Quando os professores ou os pais percebem que os tropeços da criança com relação aos números são maiores do que o comum, a recomendação é que se procure um profissional na área, como psicopedagogo ou neurologista. O tratamento, que varia de pessoa para pessoa, deve envolver o resgate da auto-estima do indivíduo. A psicopedagoga Valéria explica que, durante o tratamento, o aluno aprende a criar uma estratégia diferenciada para que ele construa seu próprio caminho de aprendizado.
DIAGNÓSTICO E TRATAMENTO
- Quanto mais cedo se descobre que uma criança tem a discalculia, mais facilmente ela aprenderá a lidar com o distúrbio. Por isso, é importante que professores e pais estejam atentos aos primeiros sinais e encaminhem o jovem a um especialista o quanto antes.
- A falta de conhecimento sobre a disfunção pode provocar sérios danos à autoestima do estudante. Além de recuperá-la, o tratamento prevê também a criação pelo aluno de uma estratégia diferenciada para que ele construa seu próprio caminho de aprendizado.

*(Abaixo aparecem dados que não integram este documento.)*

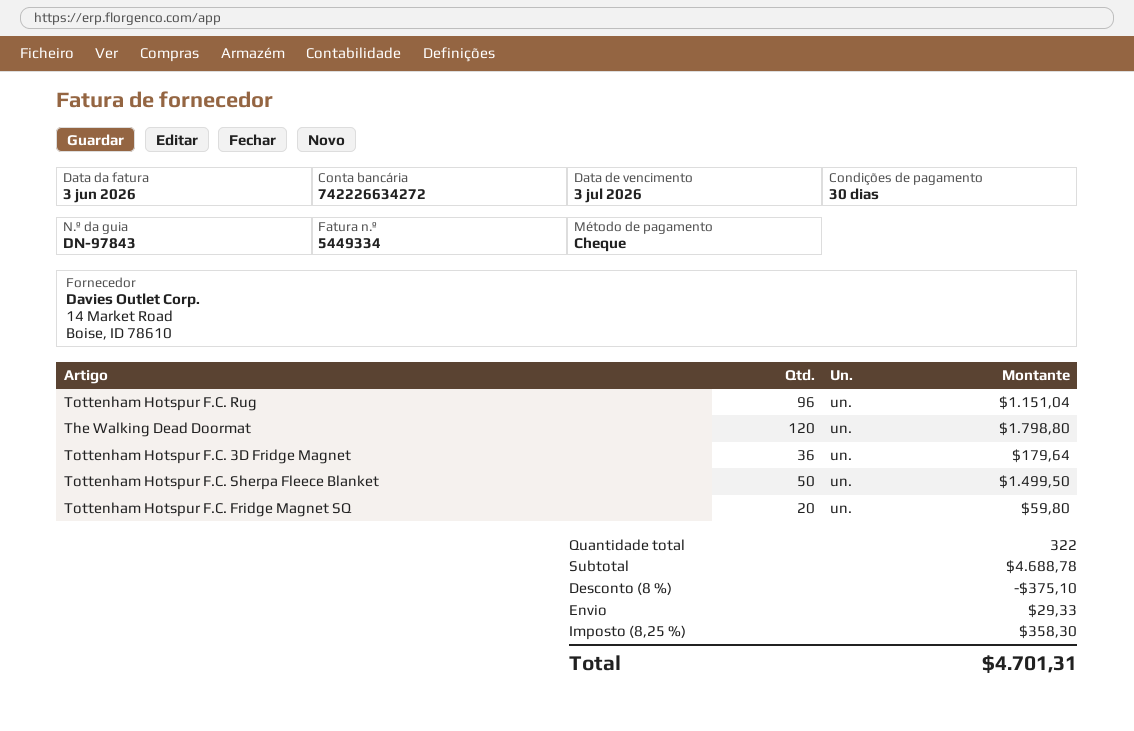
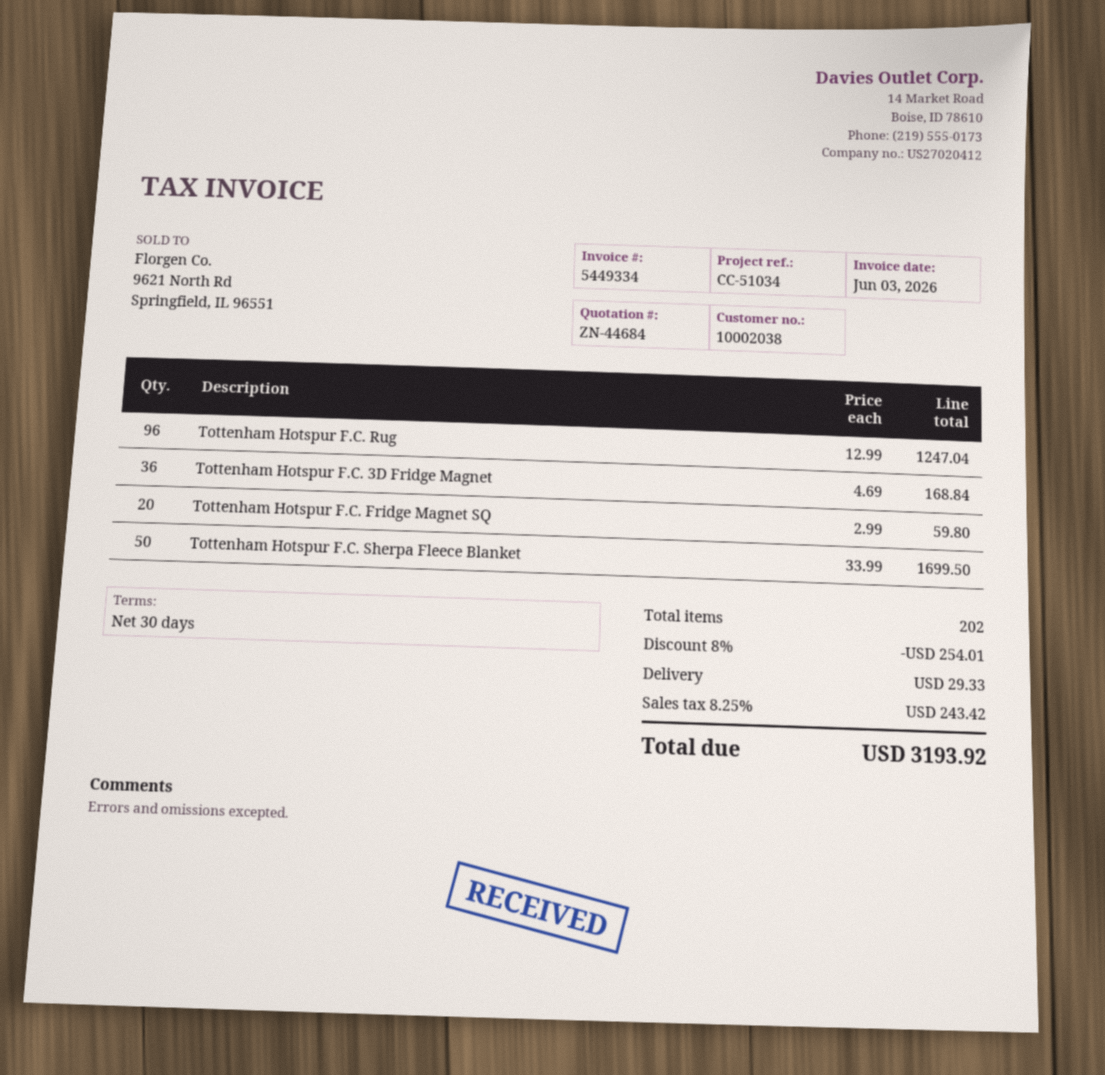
Tottenham Hotspur F.C. Rug: 96 for 1151.04 -> 96 for 1247.04
The Walking Dead Doormat: 120 for 1798.80 -> none
Tottenham Hotspur F.C. 3D Fridge Magnet: 36 for 179.64 -> 36 for 168.84
Tottenham Hotspur F.C. Sherpa Fleece Blanket: 50 for 1499.50 -> 50 for 1699.50
total quantity: 322 -> 202
discount: 8% = 375.10 -> 8% = 254.01
tax: 8.25% = 358.30 -> 8.25% = 243.42
total: 4701.31 -> 3193.92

Ir mal em matemática vai além dos limites da discalculia
Pessoas que têm a disfunção neurológica caracterizada pela dificuldade de resolver cálculos matemáticos e pela falta de noção de quantidades
Mariana Lenharo - Jornal da Tarde
Independentemente da discalculia, a dificuldade com relação à matemática é disseminada no Brasil. A disciplina é uma das mais mal avaliadas no País e a disfunção neurológica, na maioria dos casos, não é a razão que explica o mau desempenho. “É cultural. As pessoas se sentem autorizadas a não entender a matemática porque há o mito de que é uma disciplina muito difícil”, diz a psicopedagoga Quézia Bombonatto.
Para os estudantes que estão na reta final do ano letivo e que continuam tropeçando nos números, os professores têm uma boa notícia: ainda dá para correr atrás do prejuízo. “O aluno tem que ter ciência de que a matemática requer tempo e esforço. Ele não vai aprender tudo de repente, mas ainda está em tempo”, diz a professora de matemática Simone Schiavinato, do Colégio Paulista, que indica a revisão diária de conteúdo para depois tirar as dúvidas com o professor. “Estudar matemática não é só ler a teoria, mas também resolver o máximo de exercícios”. Nessa mesma linha, a professora de matemática Yamara Regatieri, do Colégio Sion, recomenda que o jovem refaça em casa os exercícios da classe.
Se o problema com números for complexo, como na discalculia, o diagnóstico deve ser feito por um especialista e o tratamento é a médio ou longo prazo.